# Touching base



## oceanmist (Apr 30, 2007)

Well let me tell you its been up and down...down and up. Hubby will have surgery after September because he didn't want to do it during the summer....God help me but I'm scared....

We had our passports done 5 years ago and got the pics done today. It sends chills down my spine when I look at the man I once knew and now he doesn't look the same. He looks sick...he looks really sick and I'm scared to death.

His doctor called me yesterday always calling when he's at work and gives me directions about his meds. REALLY! I snapped I told her we've been married for 33 years and I don't know him and I don't know how long I can take it. His moody...mean...*****y. I don't care about all the other things like we don't have a life and he sleeps all the time because he works so hard and is exhausted.....Well she is seeing him tomorrow but doesn't think its Graves causing his moodiness......REALLY? He calls himsellf Dr, Jehkle and Mr. Hyde himself. He says he doesn't know who he will be from week to week. Maybe because she keeps changing his pills and he is never regular......God.....
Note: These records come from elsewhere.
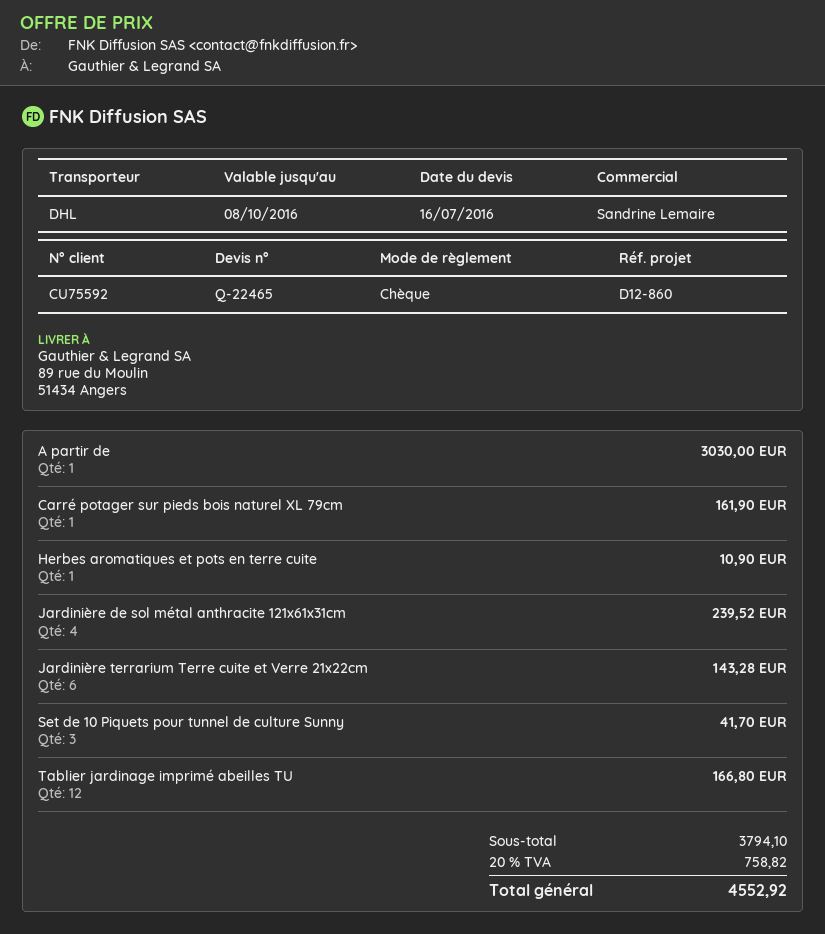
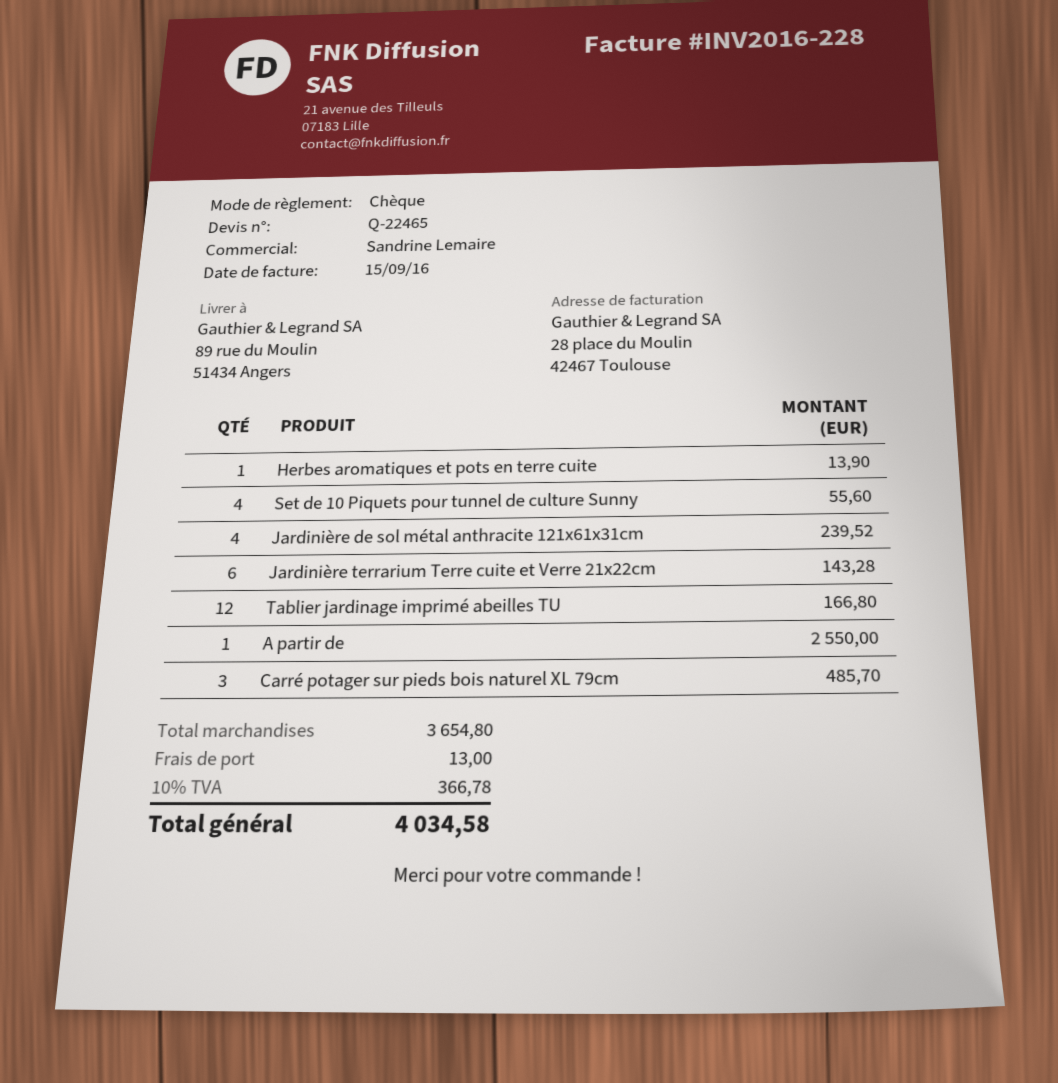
A partir de: 1 for 3030.00 -> 1 for 2550.00
Carré potager sur pieds bois naturel XL 79cm: 1 for 161.90 -> 3 for 485.70
Herbes aromatiques et pots en terre cuite: 1 for 10.90 -> 1 for 13.90
Set de 10 Piquets pour tunnel de culture Sunny: 3 for 41.70 -> 4 for 55.60
subtotal: 3794.10 -> 3654.80
shipping: none -> 13.00
tax: 20% = 758.82 -> 10% = 366.78
total: 4552.92 -> 4034.58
The worst part about the conversation is she says he's hypo on his blood work, but his face in the picture that I look at says hyper, loosing weight, and very sick.

Had to vent....Thanks.

I'm looking forward to writing in the surgery post soon.........................

Ocean


----------



## Andros (Aug 26, 2009)

oceanmist said:


> Well let me tell you its been up and down...down and up. Hubby will have surgery after September because he didn't want to do it during the summer....God help me but I'm scared....
> 
> We had our passports done 5 years ago and got the pics done today. It sends chills down my spine when I look at the man I once knew and now he doesn't look the same. He looks sick...he looks really sick and I'm scared to death.
> 
> ...


It is good to hear from you but it does not sound like things are going too well.

Your husband is an adult; you cannot be his mother nor should you be. It is a shame that he chooses to prolong this process for more than one reason. The circumstances most certainly have you extremely upset and tense.

Try to keep yourself busy, put yourself first and keep your cup filled up.

And as you already know, we have a great group here and we welcome you to come here and vent if need be and also to toss the ball around w/comments and ideas designed to help "you" cope.

This is taking a toll; I can tell.

Here is some info.

Graves', neuropsychiatric
http://www.ngdf.org/cms/modules/files/uploads/7699.PDF

http://www.psycheducation.org/thyroid/introduction.htm

What kind of support are you receiving? Would consider counseling so that you can learn coping skills and get the support you need at this time?

I went to counseling for "myself" for 2 years in the aftermath of Graves and boy, was it ever worth the effort. A skilled counselor can help no matter which side of the fence you are on.

Anyway, I do care and I thought I would just throw that out there. I seem to hear so much more than you verbalized.


----------



## oceanmist (Apr 30, 2007)

*Anyway, I do care and I thought I would just throw that out there. I seem to hear so much more than you verbalized.* :hugs: I thank you Andros for seeing the spouse side of frustration because we can't do anything and at the same time we take a lot .....which tests love...

Well we had a good day today went to see his specialist and she is amazing. The fact that I talked to her on the phone the other day and hubby and I both went in together helped so much. She showed him his blood work for the last year, none of it has been normal. She even gave him an amazing doctor letter for his work as he is struggling, they changed his position after 30 years to do harder work and he doesn't have the strength and is very weak. He has been bumped to do what the young guys do and he isn't young anymore or well

What can I say she was amazing, amazing, amazing! 
She told him she is going to shut down his thyroid and then medicate till his surgery to keep him stable, if his blood work doesn't normalize.
She's so understanding with her patients that suffer from this disease and thats what makes her an amazing doctor....other doctors don't care nor would they take the time she did with him. She said she missed the fact of the type of worker he is and explains why this is effecting him.... plus like any man he was in denial. She said to hubby...."Mr. Smith is just realizing that he is sick and never thought he would be. Mr. Smith thought he was unstoppable and that is very hard for males to come to terms with no matter what disease. They are the bread winners of the home, and weakness is not acceptable to them. She told him he has to get control and deal with this, because if he doesn't he'll wake up one day and realize he lost everything,......"You have 32 years of good dont' let one bad year with sickness change that"....she is so understanding! Hubby changed his pills a week ago and I can already see a change in him. He is hypo right now.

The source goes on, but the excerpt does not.